(YOUR INSTRUCTIONS):
The lines needed run from the one that contains "column Variance | formula: [Jul]" through the end of the material below, both included; write them out exactly, with no pictures.

(DATASET):
○ ○ ○
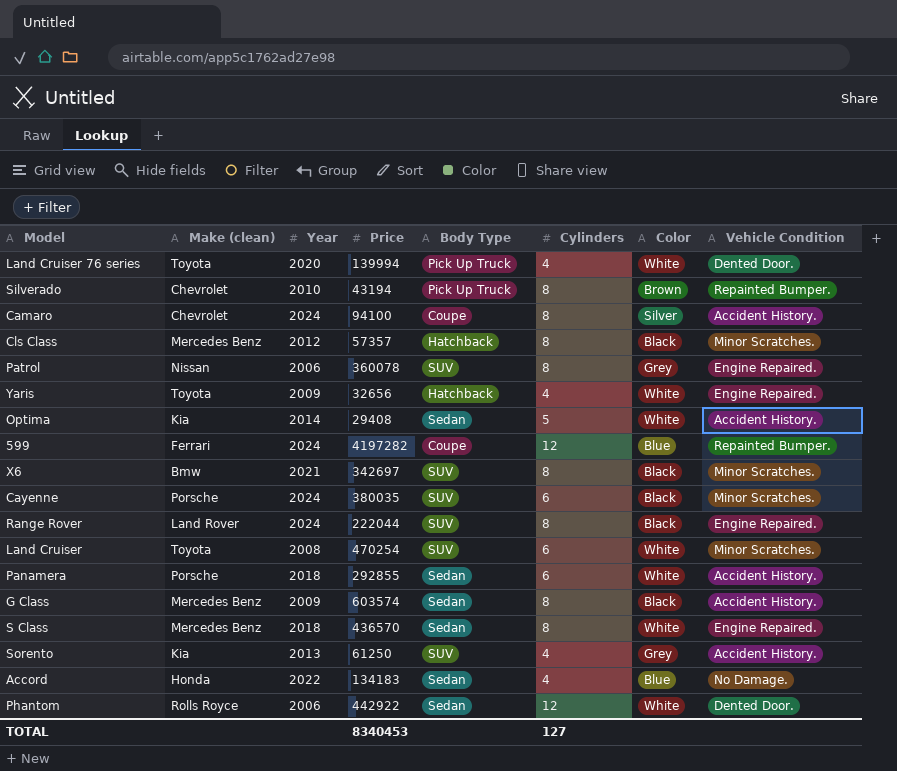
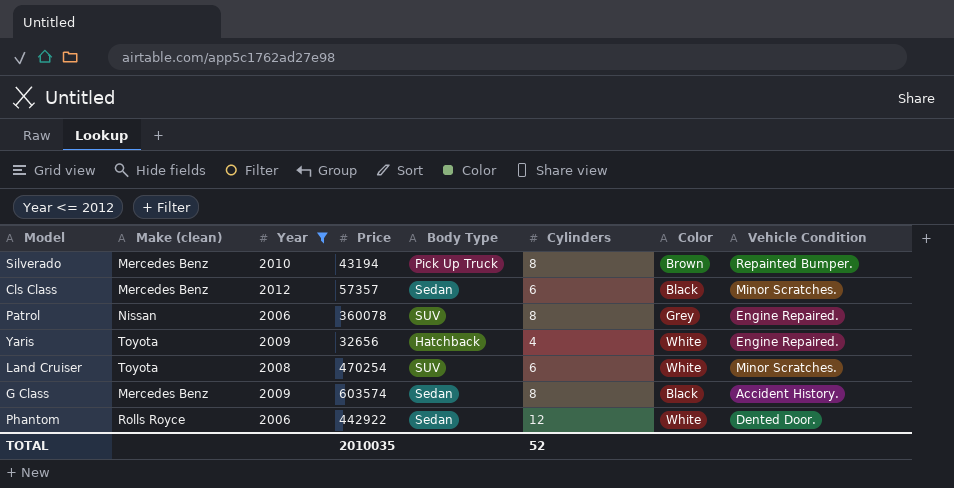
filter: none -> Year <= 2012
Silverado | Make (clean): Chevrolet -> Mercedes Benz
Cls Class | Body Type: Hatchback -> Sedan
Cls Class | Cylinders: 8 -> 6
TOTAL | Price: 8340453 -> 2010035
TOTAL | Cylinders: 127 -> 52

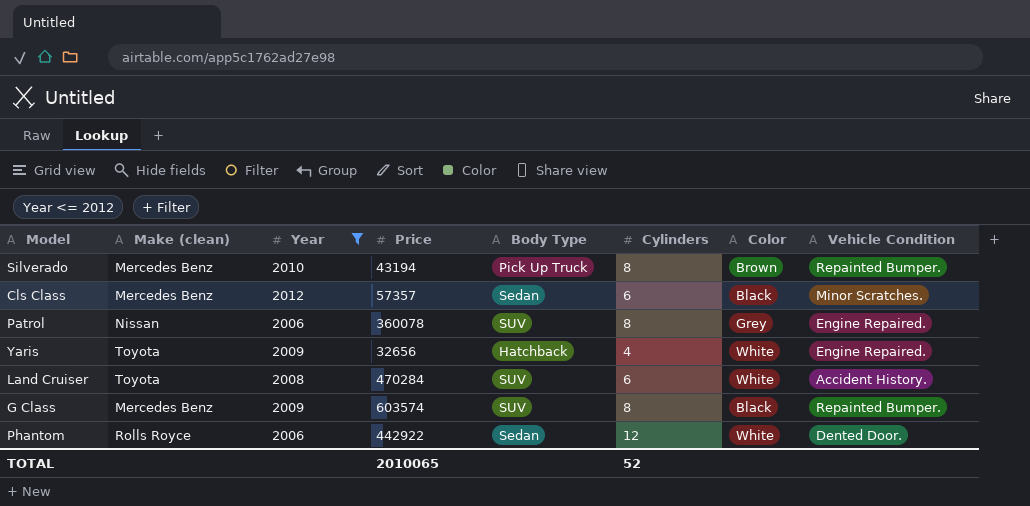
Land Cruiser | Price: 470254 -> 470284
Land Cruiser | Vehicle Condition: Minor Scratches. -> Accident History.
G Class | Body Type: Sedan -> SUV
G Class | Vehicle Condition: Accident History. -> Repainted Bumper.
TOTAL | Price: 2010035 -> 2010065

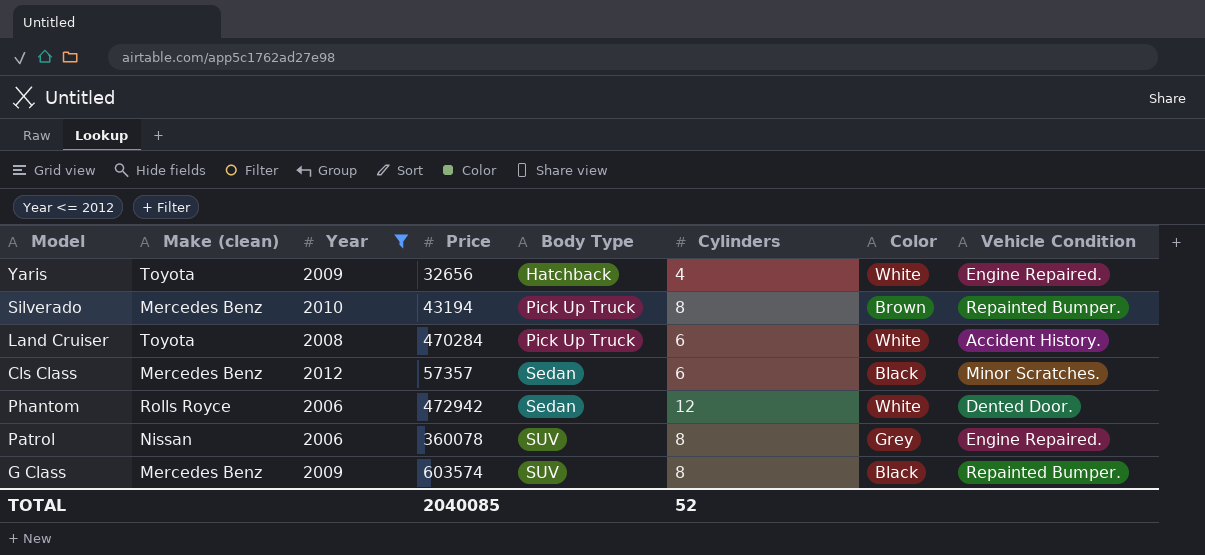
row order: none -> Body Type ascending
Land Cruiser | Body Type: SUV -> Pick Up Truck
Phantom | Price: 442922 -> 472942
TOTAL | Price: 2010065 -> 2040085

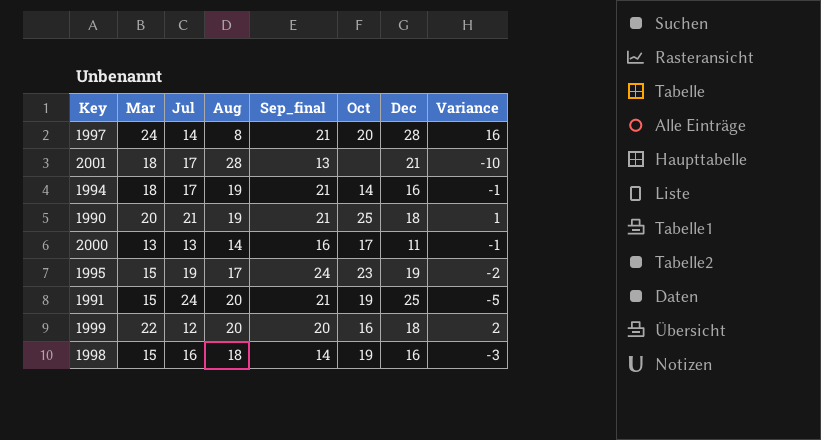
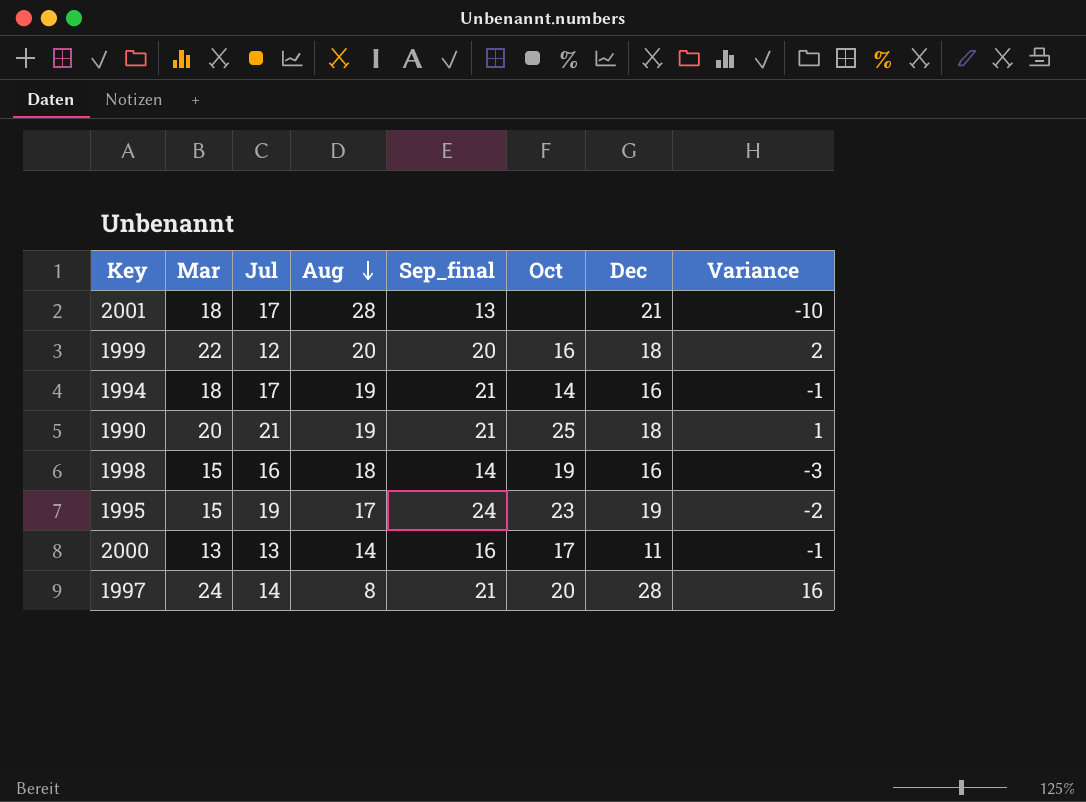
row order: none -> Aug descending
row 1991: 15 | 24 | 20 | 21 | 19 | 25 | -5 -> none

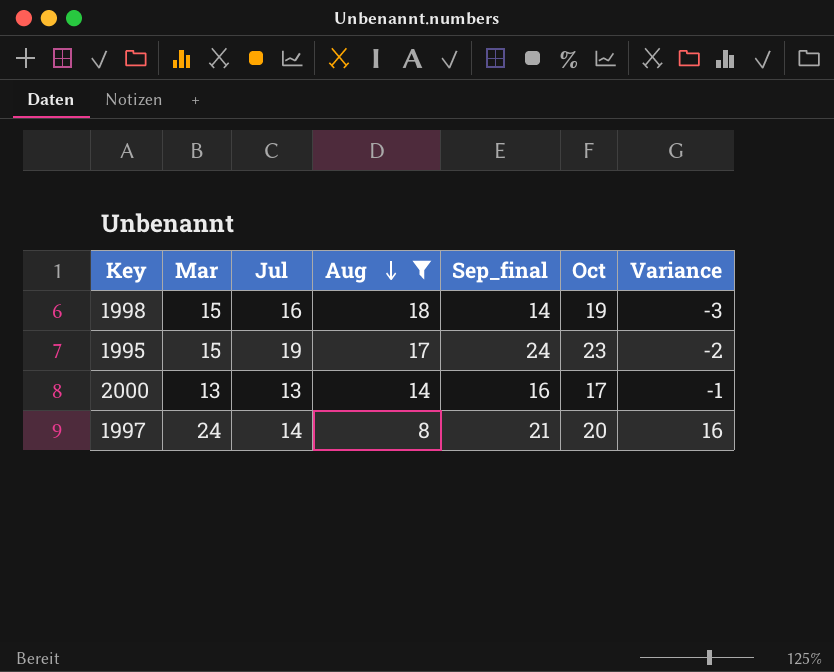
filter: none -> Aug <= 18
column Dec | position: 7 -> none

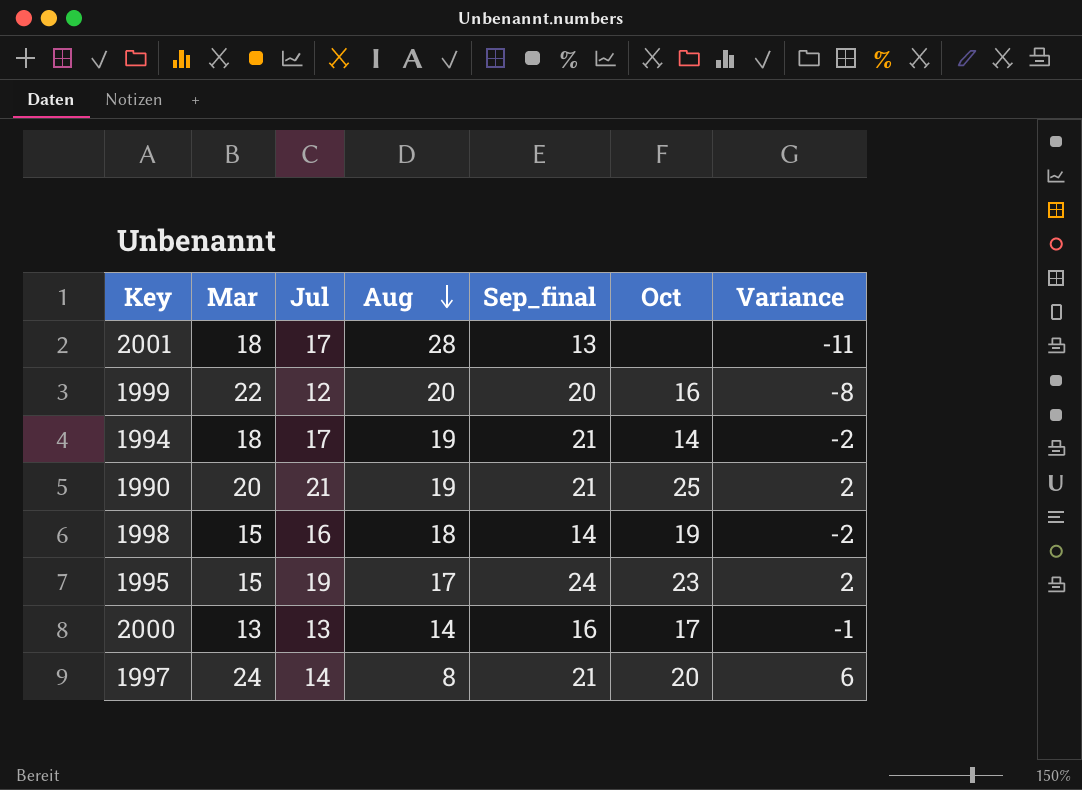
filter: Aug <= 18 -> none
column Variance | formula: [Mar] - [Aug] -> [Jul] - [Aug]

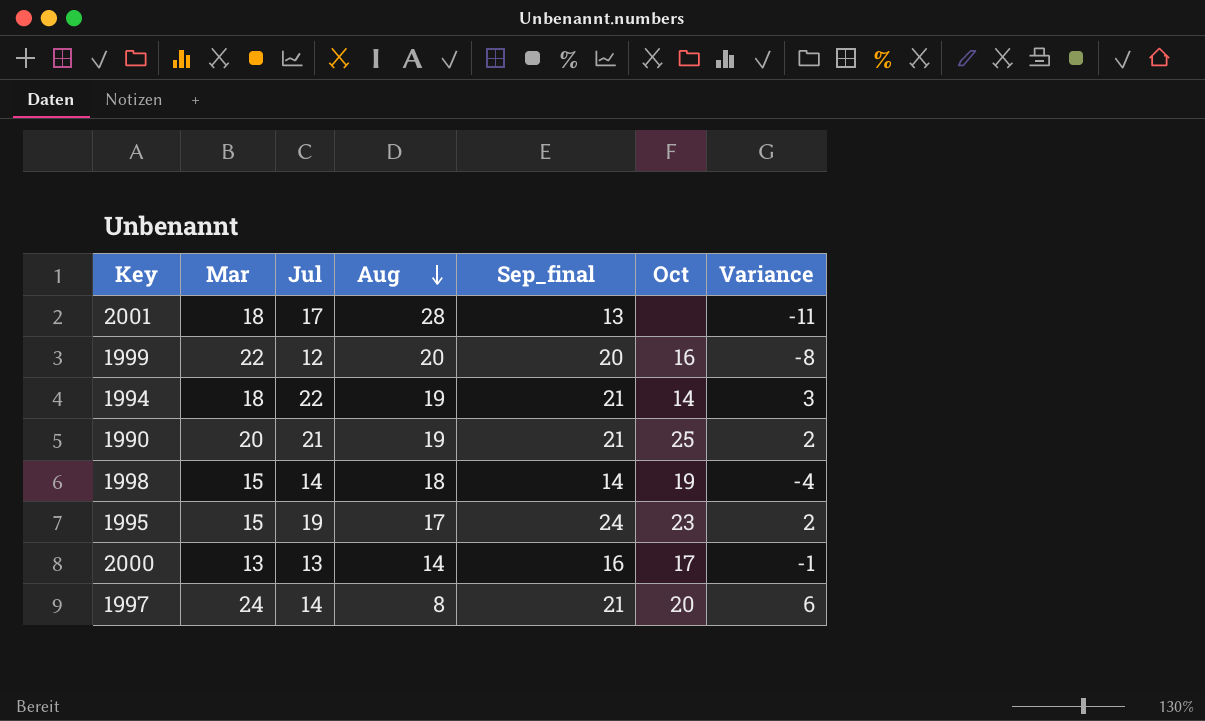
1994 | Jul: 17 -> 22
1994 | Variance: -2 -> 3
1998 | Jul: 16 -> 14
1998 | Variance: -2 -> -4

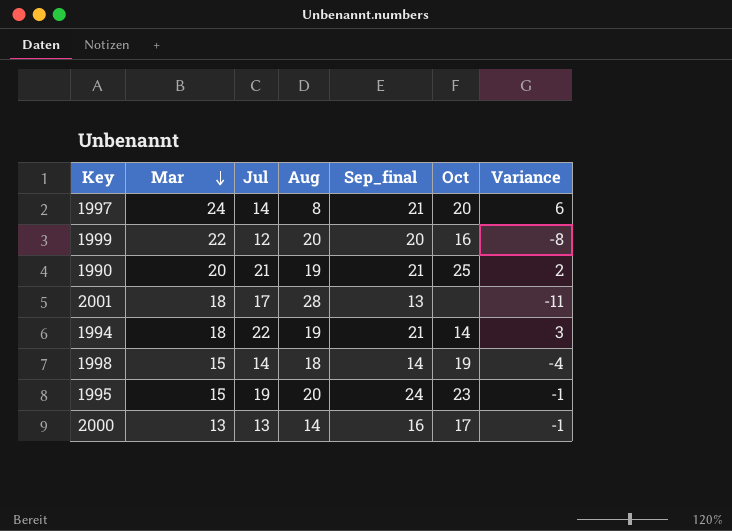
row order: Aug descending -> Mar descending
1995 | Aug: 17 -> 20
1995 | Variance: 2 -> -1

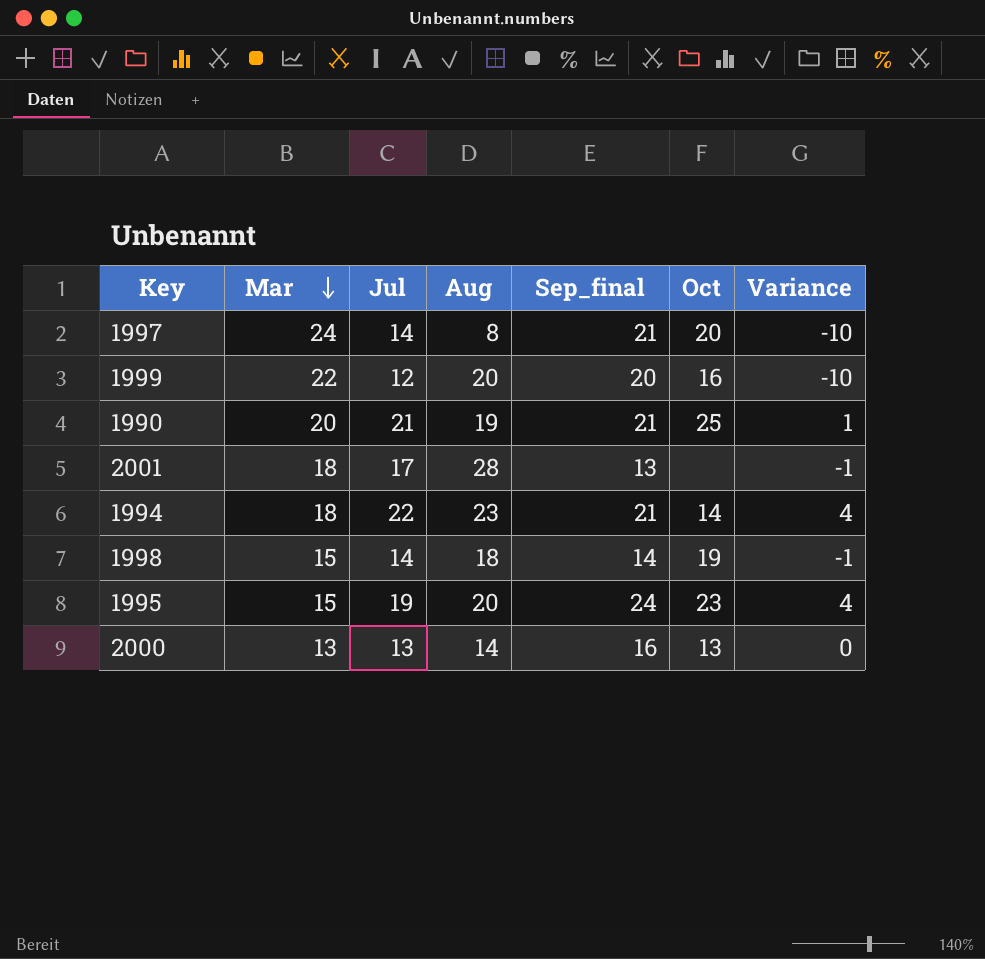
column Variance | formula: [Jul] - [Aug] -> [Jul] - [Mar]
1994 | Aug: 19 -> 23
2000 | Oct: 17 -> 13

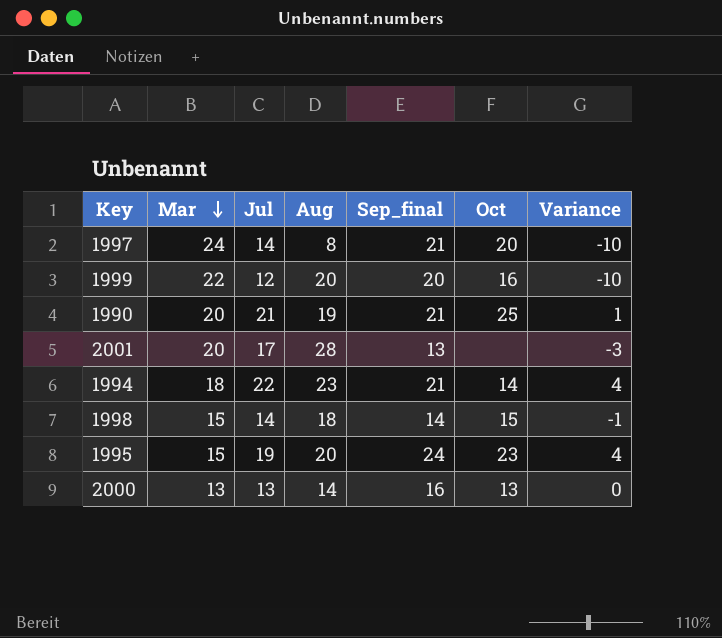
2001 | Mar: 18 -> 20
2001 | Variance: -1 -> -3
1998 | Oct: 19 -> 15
○ ○ ○
(EXPECTED OUTPUT):
column Variance | formula: [Jul] - [Aug] -> [Jul] - [Mar]
1994 | Aug: 19 -> 23
2000 | Oct: 17 -> 13

2001 | Mar: 18 -> 20
2001 | Variance: -1 -> -3
1998 | Oct: 19 -> 15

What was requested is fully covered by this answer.